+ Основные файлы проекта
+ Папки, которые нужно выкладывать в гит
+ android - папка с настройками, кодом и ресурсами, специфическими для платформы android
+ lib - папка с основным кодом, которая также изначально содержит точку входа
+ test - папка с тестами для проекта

• • • •

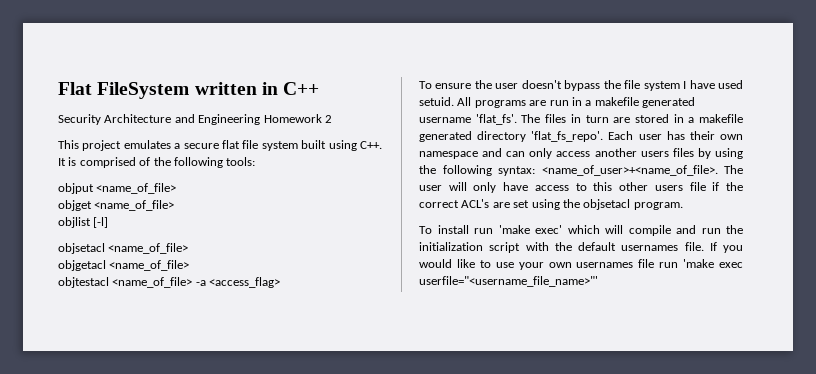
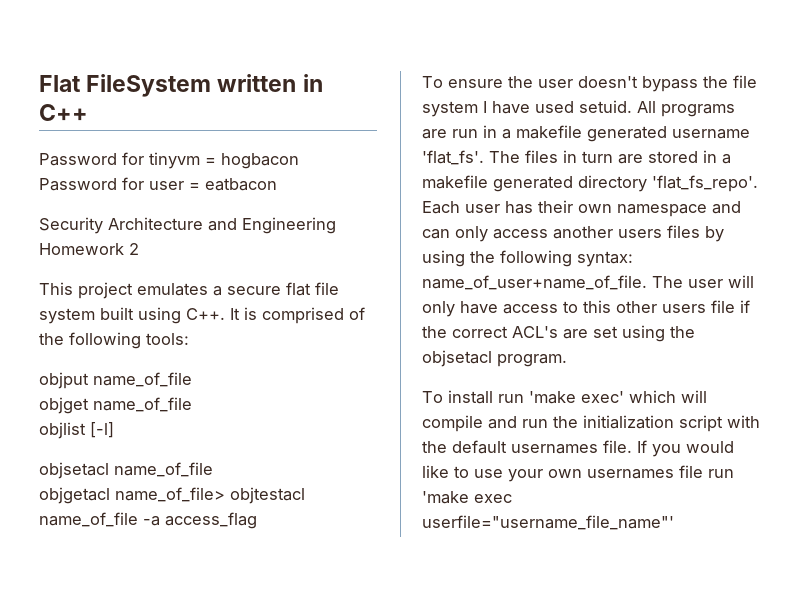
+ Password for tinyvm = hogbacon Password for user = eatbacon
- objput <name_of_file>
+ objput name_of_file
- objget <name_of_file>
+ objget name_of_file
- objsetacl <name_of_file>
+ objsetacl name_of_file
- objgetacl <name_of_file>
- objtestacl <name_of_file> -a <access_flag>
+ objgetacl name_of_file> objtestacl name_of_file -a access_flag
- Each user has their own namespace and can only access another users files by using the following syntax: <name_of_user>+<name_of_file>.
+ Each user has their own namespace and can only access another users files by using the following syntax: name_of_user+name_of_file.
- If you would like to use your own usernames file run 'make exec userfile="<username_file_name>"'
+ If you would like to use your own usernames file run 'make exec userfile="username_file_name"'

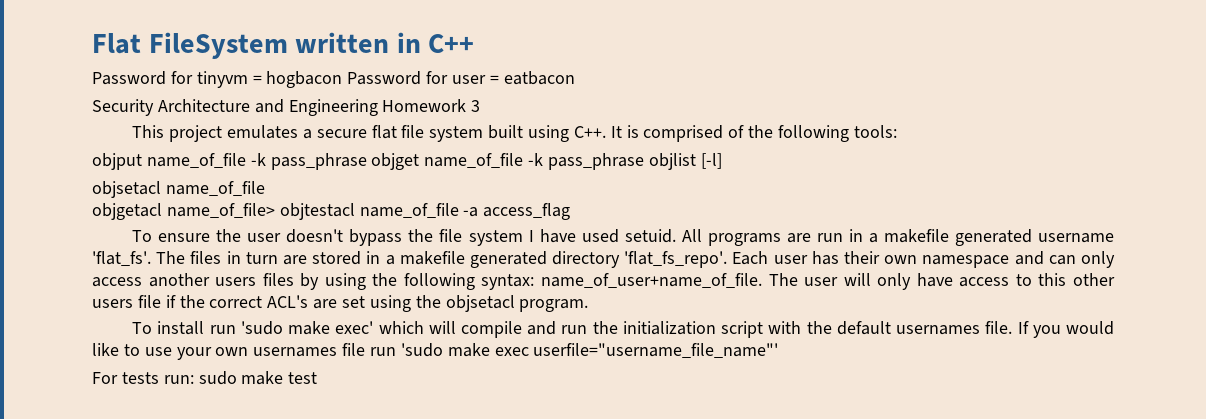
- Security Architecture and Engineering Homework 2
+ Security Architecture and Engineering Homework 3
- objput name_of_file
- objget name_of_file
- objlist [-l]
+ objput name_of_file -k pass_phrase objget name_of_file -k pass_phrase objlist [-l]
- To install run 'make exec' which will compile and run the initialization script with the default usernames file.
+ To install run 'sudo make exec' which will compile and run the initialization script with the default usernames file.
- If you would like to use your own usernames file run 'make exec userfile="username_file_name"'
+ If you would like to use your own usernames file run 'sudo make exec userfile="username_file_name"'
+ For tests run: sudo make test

• • • •

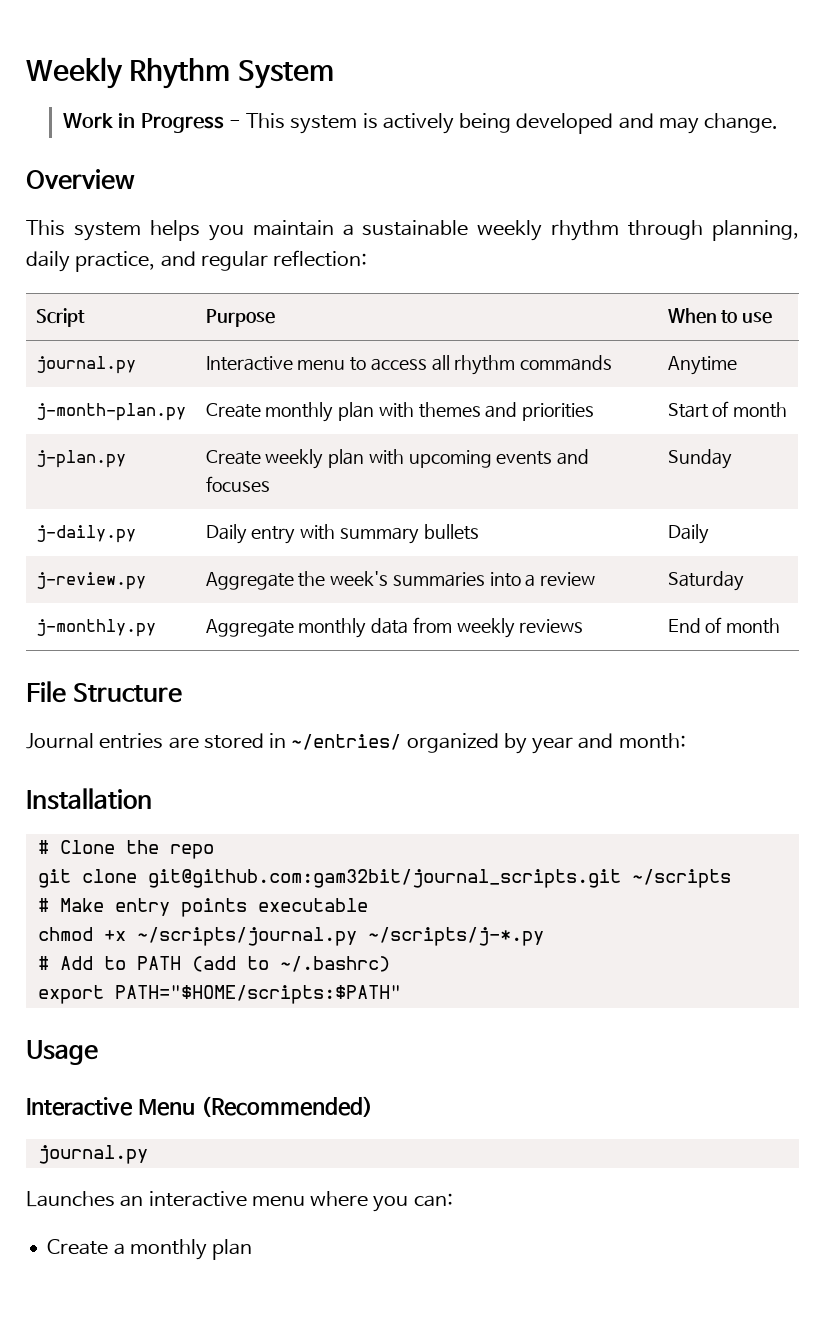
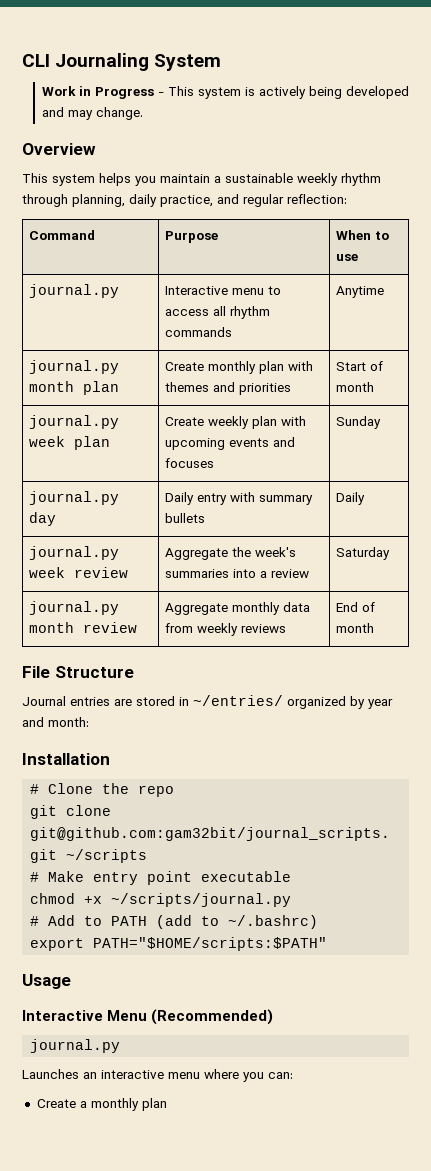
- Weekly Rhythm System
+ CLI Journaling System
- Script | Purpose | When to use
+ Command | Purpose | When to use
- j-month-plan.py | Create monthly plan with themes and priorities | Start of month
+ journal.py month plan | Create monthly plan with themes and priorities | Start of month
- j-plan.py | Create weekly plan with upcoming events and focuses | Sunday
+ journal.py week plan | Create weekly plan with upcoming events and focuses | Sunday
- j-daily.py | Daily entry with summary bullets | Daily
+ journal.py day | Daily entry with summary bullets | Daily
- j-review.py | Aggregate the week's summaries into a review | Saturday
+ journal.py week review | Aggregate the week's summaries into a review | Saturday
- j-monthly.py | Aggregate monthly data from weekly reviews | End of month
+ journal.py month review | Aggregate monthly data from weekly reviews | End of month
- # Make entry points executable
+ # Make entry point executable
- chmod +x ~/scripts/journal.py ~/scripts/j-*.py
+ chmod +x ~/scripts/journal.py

• • • •

A single figure is required: the number of lines above in which the word "using" occurs.

2